17 February, 2013

Avoiding the most difficult - we need to 'speak the words'


The obvious is being conveniently avoided by most in ongoing conversations about how we mitigate and address the damage we are doing to our climate.

The amazing and palatial
BMW Edge theatre.
Necessary changes are so extensive, dramatic, demanding, confronting and contrary to the contemporary understanding of the imagined good life that no one appears game to speak the words.

Many allude to what is needed in subtle ways, but fearing alienation from the mainstream or worse, a social shunning by most they avoid the direct spelling out of the urgent and needed action.

Let us be clear - everyone needs to stop doing anything that is the outcome of burning fossil fuels.

Melbourne’s February SustainableLiving Festival was wonderful and on show was a powerful exhibition of peoples’ innovative nature and skills, along with a fascinating array of speakers, films and demonstrations all aimed at helping us better understand how we could live in quieter and less energy intensive manner.

The festival, despite all the wonderment and energy it brought to the conversation about addressing climate change, would not have been possible, at least on that grand scale, with the input of fossil fuel powered energy.

Just on a personal sense, let’s consider my debt to fossil-fuels:

Journey to and from Melbourne by diesel powered train;

Travel within Melbourne on trams using electricity from fossil-fuel powered generators;

Food and drinks from establishments relying entirely on electricity;

Business cards, brochures and various handouts (some of which I brought home) were all available because of a finite resource;

The palatial beauty of the BMW Edge theatre (the venue of many presentations) was an exhibition of the power of fossil-fuels;

Many of those who spoke at the festival, or were exhibitors or worked on an exhibit, were able to participate because of energy derived from fossil-fuel;

In fact, most everything in sight, including the well-manicured plants and grass, existed because of fossil-fuel.

My trip, enjoyable and rewarding as it was, was made possible because of energy from fossil-fuels.
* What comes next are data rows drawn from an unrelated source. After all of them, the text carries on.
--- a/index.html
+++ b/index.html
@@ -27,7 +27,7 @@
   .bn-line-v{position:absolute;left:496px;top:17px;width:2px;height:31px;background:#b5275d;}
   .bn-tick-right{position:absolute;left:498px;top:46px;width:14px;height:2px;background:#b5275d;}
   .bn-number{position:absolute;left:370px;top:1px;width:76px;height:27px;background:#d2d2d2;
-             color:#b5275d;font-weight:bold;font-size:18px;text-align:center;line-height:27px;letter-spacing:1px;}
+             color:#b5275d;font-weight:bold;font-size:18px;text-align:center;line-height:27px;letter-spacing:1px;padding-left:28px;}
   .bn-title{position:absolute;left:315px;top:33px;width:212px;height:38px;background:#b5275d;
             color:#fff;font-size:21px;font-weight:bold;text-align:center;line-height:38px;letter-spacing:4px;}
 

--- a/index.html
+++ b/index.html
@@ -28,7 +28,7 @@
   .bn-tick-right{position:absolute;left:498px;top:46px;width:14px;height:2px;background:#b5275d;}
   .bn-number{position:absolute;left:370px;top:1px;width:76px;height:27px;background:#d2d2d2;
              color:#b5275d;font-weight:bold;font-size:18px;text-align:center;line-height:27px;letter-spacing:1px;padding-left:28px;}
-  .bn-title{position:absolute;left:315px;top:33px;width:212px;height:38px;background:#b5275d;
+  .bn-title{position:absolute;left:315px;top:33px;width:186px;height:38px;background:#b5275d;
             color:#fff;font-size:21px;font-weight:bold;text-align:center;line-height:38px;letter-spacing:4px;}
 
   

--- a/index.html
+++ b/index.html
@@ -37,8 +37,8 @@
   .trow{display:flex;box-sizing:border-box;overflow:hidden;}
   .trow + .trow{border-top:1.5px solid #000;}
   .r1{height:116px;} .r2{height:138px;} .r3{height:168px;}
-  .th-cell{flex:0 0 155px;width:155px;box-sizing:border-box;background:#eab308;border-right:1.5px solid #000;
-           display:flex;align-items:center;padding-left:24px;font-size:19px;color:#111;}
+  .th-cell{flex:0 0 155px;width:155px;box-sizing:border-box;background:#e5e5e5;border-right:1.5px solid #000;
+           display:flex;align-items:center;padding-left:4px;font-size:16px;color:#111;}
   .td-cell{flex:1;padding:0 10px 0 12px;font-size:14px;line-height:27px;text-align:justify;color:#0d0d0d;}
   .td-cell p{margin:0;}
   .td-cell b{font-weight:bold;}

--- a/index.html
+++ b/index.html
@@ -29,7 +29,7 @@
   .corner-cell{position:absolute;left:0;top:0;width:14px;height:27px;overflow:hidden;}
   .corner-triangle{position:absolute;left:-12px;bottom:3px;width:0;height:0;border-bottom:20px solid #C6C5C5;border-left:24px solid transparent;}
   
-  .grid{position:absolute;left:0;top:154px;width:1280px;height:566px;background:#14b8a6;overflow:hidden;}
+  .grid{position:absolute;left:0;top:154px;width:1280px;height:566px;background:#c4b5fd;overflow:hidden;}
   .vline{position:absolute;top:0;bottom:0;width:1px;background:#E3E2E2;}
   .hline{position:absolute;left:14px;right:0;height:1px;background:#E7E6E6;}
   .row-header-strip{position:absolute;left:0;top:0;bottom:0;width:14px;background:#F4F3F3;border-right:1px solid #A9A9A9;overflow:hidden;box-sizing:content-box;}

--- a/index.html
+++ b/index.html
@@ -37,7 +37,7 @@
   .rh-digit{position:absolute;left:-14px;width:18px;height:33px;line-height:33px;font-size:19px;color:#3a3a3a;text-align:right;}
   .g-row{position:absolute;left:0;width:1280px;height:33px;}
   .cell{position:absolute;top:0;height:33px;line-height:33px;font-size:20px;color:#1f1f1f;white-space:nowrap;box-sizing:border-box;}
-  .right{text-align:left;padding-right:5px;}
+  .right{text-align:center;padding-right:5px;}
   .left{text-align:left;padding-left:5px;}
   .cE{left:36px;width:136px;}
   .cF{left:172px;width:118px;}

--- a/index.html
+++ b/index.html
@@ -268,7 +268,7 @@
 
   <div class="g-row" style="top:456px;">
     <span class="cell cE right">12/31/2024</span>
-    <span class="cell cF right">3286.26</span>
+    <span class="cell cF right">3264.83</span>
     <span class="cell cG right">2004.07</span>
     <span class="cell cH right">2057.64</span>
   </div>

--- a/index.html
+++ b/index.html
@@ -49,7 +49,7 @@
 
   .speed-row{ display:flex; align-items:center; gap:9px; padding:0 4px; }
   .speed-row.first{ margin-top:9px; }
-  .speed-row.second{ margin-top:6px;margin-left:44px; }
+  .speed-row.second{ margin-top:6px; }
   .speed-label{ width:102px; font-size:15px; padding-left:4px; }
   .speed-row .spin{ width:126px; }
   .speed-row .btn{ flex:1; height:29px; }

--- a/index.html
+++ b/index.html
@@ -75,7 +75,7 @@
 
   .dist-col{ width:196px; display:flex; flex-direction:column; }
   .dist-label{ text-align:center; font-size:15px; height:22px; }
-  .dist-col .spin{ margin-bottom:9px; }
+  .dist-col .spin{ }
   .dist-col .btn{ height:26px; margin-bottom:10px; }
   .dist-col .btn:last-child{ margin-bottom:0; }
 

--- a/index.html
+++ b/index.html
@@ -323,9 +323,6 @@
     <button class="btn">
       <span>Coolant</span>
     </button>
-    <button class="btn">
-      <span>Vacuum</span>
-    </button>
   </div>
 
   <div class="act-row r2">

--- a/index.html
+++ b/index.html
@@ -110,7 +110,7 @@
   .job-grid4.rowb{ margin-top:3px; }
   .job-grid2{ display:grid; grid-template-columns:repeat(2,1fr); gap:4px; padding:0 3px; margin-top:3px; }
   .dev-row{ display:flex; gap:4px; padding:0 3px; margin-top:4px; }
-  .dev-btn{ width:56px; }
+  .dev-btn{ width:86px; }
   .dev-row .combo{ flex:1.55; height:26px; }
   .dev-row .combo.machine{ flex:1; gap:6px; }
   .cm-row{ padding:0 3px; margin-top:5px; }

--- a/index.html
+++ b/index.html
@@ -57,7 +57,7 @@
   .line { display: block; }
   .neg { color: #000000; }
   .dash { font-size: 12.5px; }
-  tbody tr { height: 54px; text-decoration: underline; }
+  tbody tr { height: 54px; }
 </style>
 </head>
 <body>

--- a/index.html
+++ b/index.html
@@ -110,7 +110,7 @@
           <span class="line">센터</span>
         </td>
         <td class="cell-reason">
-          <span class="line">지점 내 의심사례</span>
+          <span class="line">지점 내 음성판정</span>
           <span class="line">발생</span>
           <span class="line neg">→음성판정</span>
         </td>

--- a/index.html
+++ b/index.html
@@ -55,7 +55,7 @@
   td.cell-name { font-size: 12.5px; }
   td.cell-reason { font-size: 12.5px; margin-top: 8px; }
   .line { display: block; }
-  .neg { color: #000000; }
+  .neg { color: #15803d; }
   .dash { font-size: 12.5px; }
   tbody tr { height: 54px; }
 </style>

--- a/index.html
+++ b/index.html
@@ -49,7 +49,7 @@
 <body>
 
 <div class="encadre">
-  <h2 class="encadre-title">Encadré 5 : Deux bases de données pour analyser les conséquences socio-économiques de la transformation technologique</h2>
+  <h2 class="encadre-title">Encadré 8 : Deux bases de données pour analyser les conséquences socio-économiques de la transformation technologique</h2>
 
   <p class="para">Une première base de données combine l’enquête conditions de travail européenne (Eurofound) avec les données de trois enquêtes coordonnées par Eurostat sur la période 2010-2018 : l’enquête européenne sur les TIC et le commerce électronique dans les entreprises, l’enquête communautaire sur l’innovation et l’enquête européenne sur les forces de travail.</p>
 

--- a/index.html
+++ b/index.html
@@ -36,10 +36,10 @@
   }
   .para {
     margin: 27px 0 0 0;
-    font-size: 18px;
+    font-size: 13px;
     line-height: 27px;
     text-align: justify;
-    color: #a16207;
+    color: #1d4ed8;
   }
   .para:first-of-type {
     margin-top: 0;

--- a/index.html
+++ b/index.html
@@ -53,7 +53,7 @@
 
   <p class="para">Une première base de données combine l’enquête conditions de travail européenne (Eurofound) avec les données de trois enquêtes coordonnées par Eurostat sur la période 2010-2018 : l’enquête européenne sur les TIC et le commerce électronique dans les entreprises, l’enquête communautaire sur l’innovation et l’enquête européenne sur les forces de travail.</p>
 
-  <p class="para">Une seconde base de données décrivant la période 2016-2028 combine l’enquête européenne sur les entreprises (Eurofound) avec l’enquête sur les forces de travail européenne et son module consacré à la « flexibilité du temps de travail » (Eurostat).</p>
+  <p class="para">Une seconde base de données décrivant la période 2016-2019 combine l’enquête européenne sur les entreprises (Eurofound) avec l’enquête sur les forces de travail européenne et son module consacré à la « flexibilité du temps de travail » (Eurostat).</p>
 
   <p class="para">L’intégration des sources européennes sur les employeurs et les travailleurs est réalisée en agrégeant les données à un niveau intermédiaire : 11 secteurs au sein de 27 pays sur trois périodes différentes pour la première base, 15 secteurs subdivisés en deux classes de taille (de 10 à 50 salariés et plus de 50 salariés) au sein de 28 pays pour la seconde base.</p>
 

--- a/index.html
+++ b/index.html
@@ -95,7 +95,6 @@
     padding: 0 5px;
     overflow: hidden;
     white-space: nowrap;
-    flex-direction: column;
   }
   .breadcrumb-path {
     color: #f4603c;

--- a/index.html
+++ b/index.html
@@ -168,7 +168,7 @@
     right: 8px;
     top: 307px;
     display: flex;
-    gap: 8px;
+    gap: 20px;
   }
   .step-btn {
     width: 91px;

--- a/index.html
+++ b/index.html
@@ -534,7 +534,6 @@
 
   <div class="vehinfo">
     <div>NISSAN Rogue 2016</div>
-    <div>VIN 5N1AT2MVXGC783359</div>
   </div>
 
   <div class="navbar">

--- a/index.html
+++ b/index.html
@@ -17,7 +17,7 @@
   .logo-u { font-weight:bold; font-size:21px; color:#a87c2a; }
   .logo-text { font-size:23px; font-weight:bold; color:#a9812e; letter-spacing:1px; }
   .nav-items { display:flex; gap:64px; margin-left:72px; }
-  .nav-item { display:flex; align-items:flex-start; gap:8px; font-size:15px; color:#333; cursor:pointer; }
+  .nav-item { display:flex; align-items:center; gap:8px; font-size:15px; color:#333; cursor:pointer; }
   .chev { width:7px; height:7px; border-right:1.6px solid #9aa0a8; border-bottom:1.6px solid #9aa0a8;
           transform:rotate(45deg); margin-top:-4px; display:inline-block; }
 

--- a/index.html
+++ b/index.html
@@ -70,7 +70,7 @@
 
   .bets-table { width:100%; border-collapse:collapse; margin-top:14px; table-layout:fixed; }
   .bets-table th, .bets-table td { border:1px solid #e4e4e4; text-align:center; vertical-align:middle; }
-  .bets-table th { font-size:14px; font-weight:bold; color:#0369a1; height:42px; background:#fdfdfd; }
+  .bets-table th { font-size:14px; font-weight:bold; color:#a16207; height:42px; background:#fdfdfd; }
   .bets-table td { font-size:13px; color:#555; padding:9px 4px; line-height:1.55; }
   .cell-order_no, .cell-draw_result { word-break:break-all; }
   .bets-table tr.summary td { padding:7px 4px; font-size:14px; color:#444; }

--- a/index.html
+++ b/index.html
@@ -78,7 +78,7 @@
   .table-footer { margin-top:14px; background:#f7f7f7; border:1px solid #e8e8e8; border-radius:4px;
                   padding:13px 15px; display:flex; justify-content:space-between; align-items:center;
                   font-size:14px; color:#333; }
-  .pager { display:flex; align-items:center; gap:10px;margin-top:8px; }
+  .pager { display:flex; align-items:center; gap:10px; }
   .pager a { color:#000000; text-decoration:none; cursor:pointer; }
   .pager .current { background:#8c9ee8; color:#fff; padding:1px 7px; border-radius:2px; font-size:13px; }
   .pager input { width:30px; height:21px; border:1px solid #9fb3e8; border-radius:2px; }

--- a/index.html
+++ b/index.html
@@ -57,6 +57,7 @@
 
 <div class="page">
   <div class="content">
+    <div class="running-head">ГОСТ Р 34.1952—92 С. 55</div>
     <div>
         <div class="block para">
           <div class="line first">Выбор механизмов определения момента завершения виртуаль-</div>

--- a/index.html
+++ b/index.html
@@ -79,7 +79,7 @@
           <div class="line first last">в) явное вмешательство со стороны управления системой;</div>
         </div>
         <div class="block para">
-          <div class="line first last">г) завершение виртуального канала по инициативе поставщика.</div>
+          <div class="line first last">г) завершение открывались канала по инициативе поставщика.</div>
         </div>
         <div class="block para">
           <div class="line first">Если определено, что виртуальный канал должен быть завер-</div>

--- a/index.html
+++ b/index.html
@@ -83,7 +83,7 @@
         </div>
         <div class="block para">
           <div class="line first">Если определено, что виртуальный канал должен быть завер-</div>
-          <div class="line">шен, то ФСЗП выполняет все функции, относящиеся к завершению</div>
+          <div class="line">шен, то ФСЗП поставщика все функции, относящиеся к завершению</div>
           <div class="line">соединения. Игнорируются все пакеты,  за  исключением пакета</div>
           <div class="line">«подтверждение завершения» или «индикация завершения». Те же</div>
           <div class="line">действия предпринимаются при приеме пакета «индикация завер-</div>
That process, in itself, is not sustainable.

Clearly, if we are to slow the damage to our atmosphere and so slow climate change, we need to end our dependence today, not tomorrow, on fossil-fuels.

That, I know, is an unrealistic call, but the intent of the innovation on show at the Melbourne festival needs to be redirected from solving a particular problem, as important as that is, to rather helping the broader community understand how it can emotionally deal with a revolutionary change to their lifestyle.

Our way of living, even that of the Sustainable Living Festival, is predictably and scientifically impossible to sustain and so rather await the catastrophic collapse of society we should be devoting time, energy and effort to understanding an alternative.

The alternative is about close knit, resilient,  multi-use communities with a grasp on their governance, in which the basic method transport is walking or cycling, basic foods are available locally, and neigbourhoods, in which sharing is a way of life, are about people, rather than machines.

Arriving at that point will only happen with a significant “bottom-up” push accompanied by an equally courageous “top-down” leadership.